■ **Exercise requirements**
Across the records, find how many lines include the string "cbrow" and answer with only the figure.

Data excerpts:
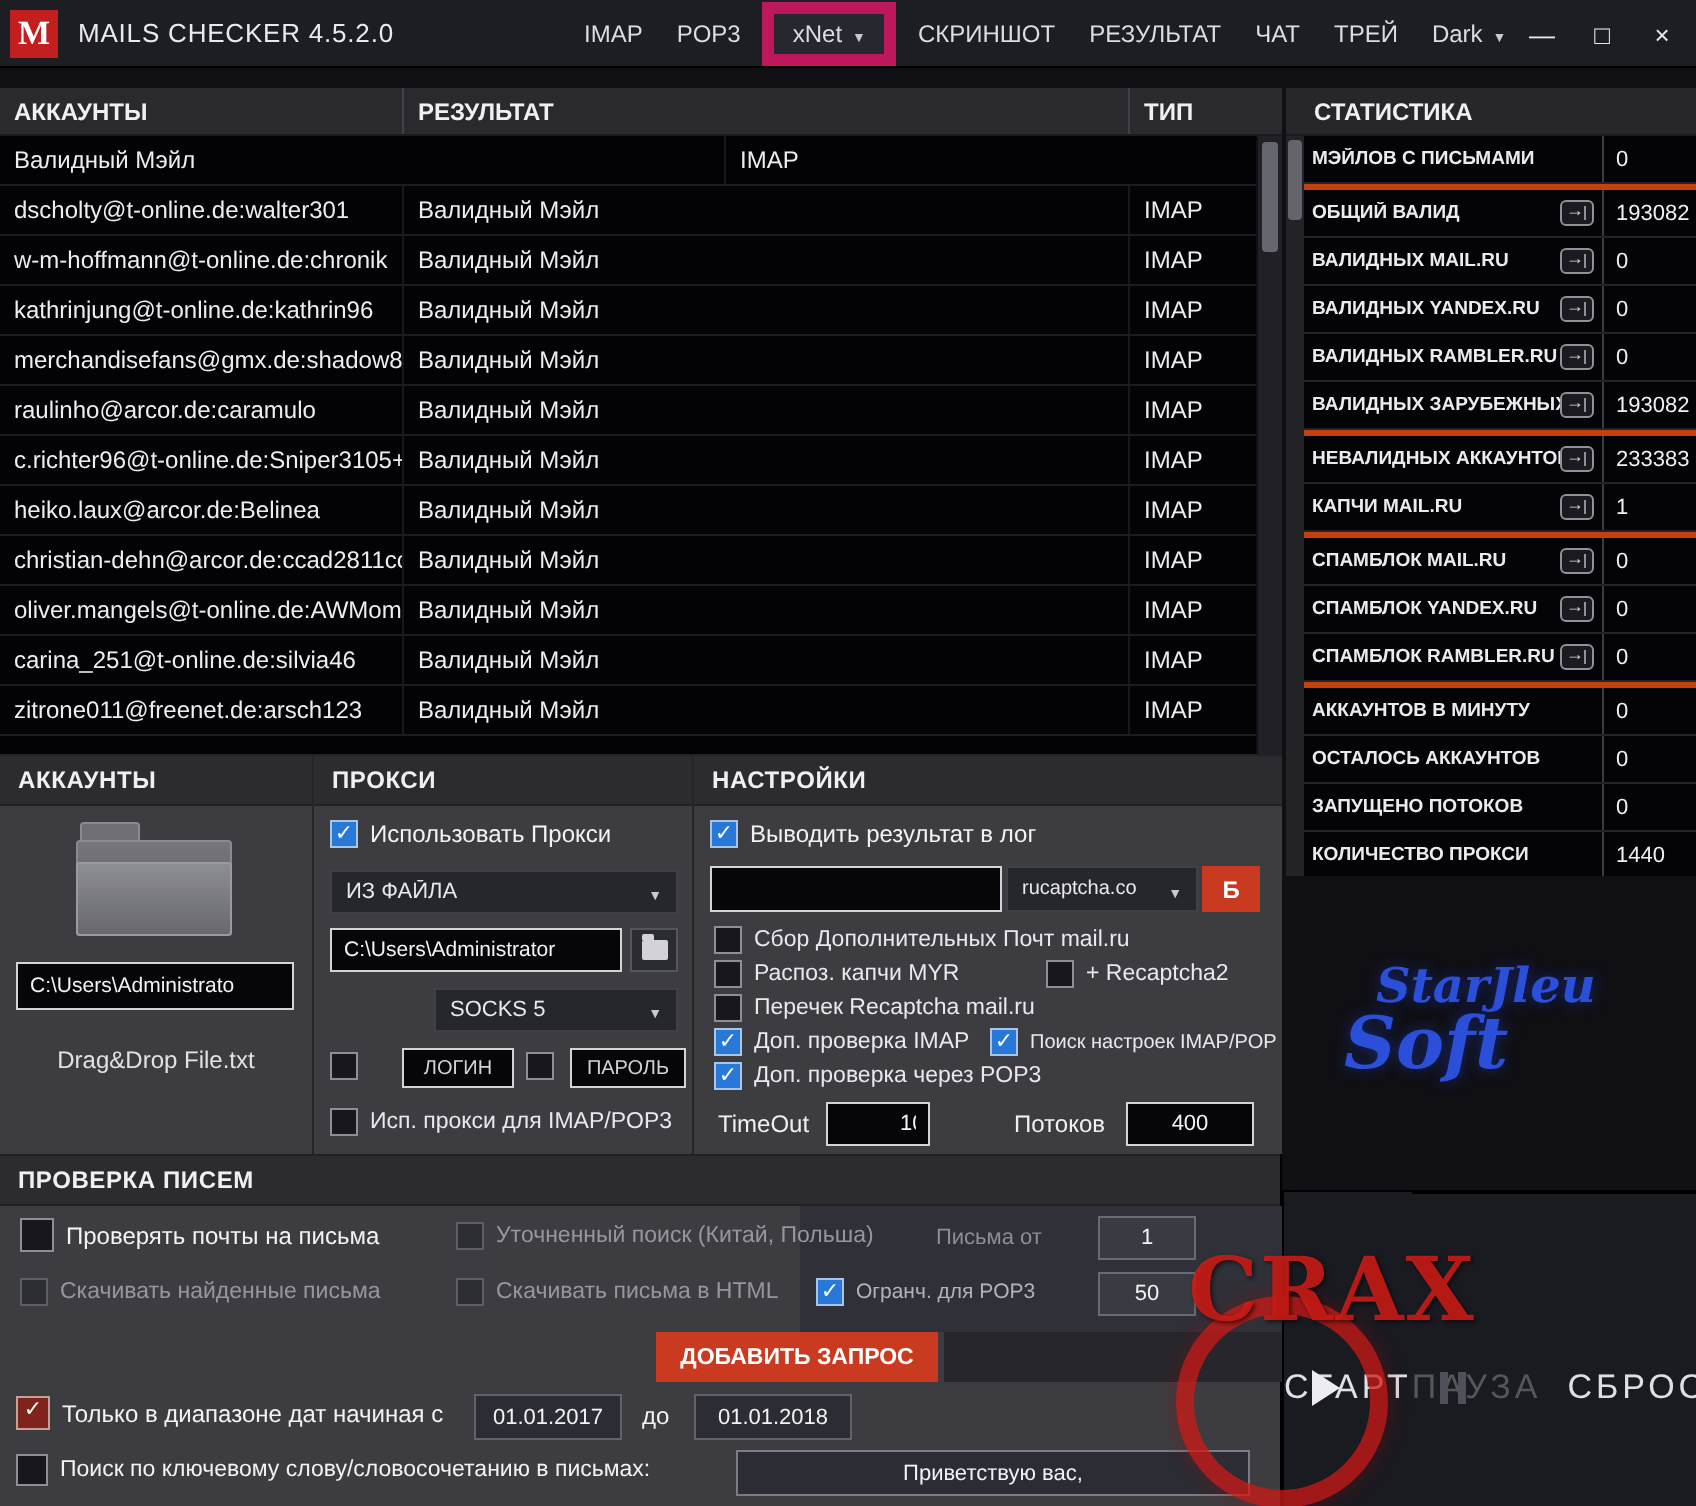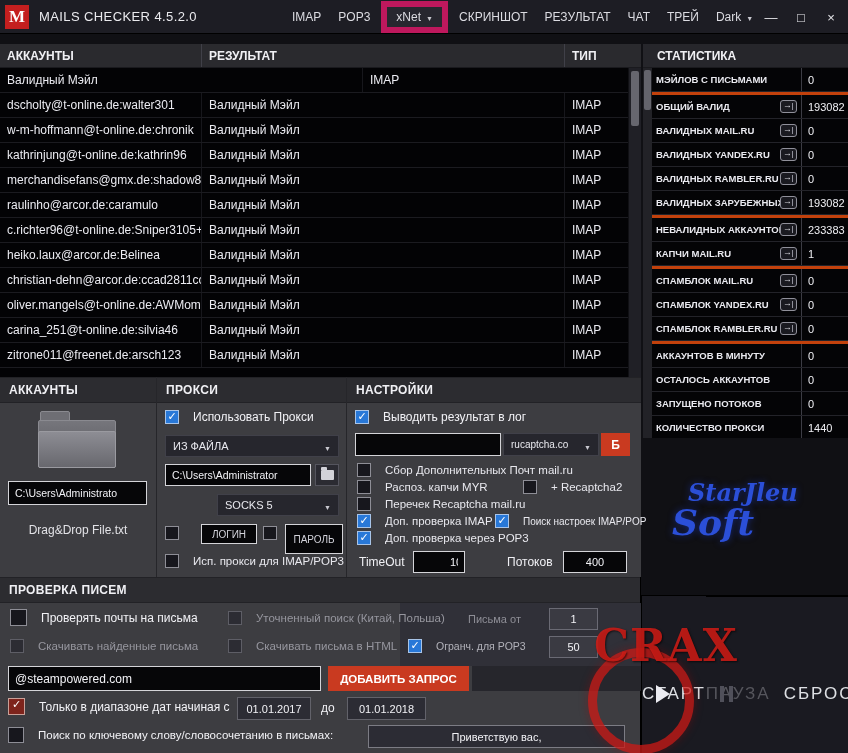--- a/index.html
+++ b/index.html
@@ -53,7 +53,7 @@
   .panel-header{height:26px;background:#2c2c30;border-bottom:1px solid #222226;border-top:1px solid #222226;font-size:12px;font-weight:bold;color:#f0f0f4;line-height:24px;padding-left:9px;letter-spacing:.3px}
   .panel-body{position:absolute;left:0;top:26px;right:0;bottom:0}
   
-  .cbrow{position:absolute;display:flex;align-items:center;gap:14px;white-space:nowrap}
+  .cbrow{position:absolute;display:flex;align-items:center;gap:6px;white-space:nowrap}
   .cb{width:14px;height:14px;flex:none;background:#17171d;border:1px solid #8e8e96;position:relative}
   .cb.lg{width:17px;height:17px}
   .cb.dim{border-color:#5e5e66;background:#2c2c33}

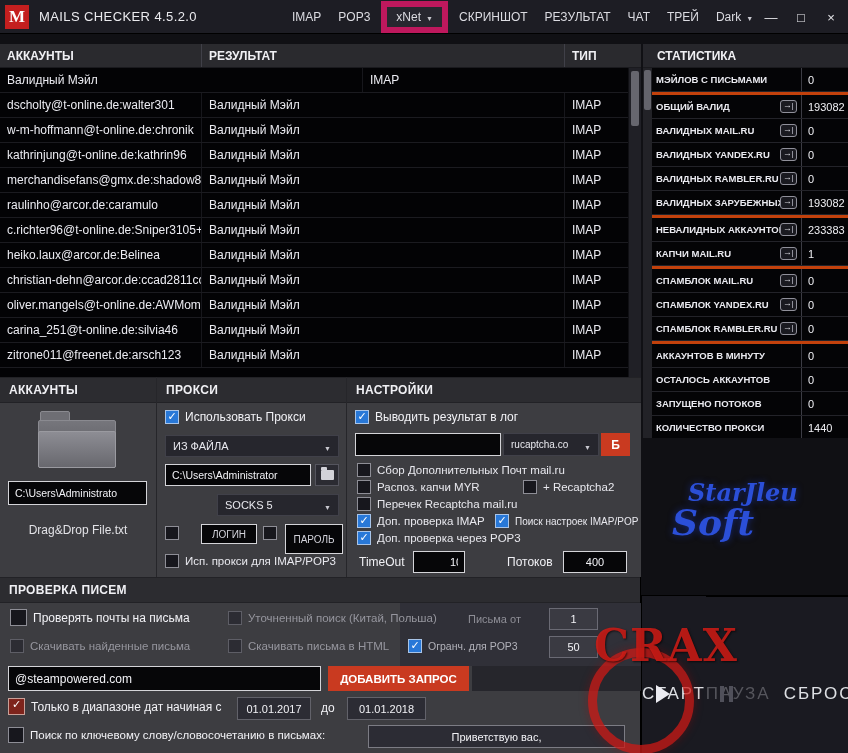--- a/index.html
+++ b/index.html
@@ -390,7 +390,7 @@
       <div class="cbrow" style="left:106px;top:123px">
         <span class="cb"></span>
       </div>
-      <input class="inp center" style="left: 128px; top: 121px; width: 58px; height: 30px; font-size: 10px;" placeholder="ПАРОЛЬ">
+      <input class="inp center" style="left: 128px; top: 121px; width: 58px; height: 20px; font-size: 10px;" placeholder="ПАРОЛЬ">
       <div class="cbrow" style="left:8px;top:151px">
         <span class="cb"></span>
         <span class="cb-label">Исп. прокси для IMAP/POP3</span>

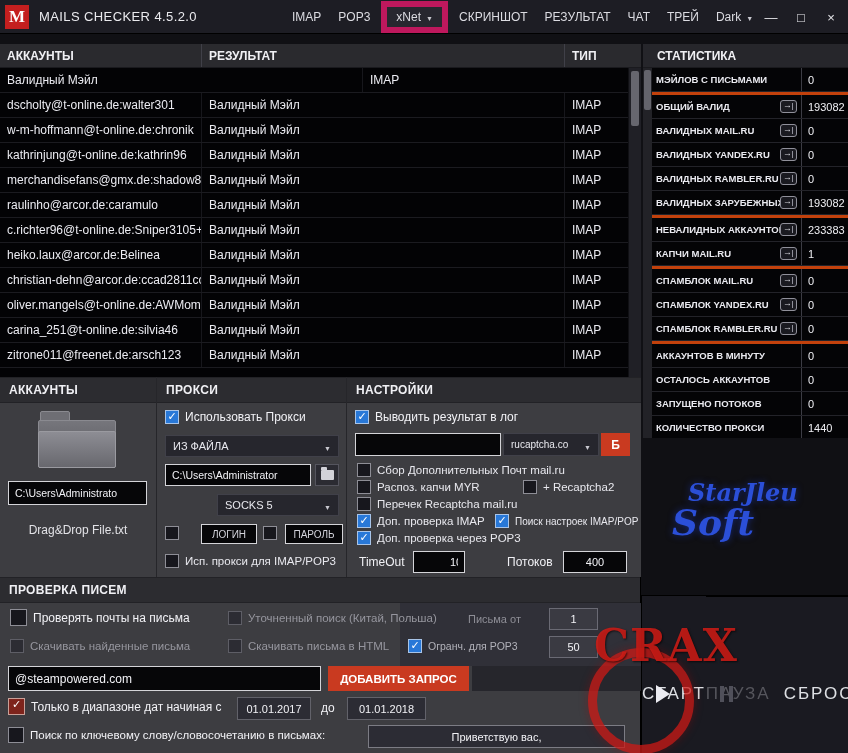--- a/index.html
+++ b/index.html
@@ -481,7 +481,6 @@
       </div>
       <input class="inp center" style="left: 549px; top: 33px; width: 49px; height: 22px; background: rgb(58, 58, 66); border-color: rgb(106, 106, 116); font-size: 11px;" value="50">
 
-      <input class="inp" style="left: 8px; top: 63px; width: 313px; height: 25px; font-size: 12px;" value="@steampowered.com">
       <div class="redbtn" style="left:328px;top:63px;width:141px;height:25px;font-size:11.5px">ДОБАВИТЬ ЗАПРОС</div>
       <div class="darkbox" style="left:472px;top:63px;width:169px;height:25px"></div>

■ **Completed exercise**
4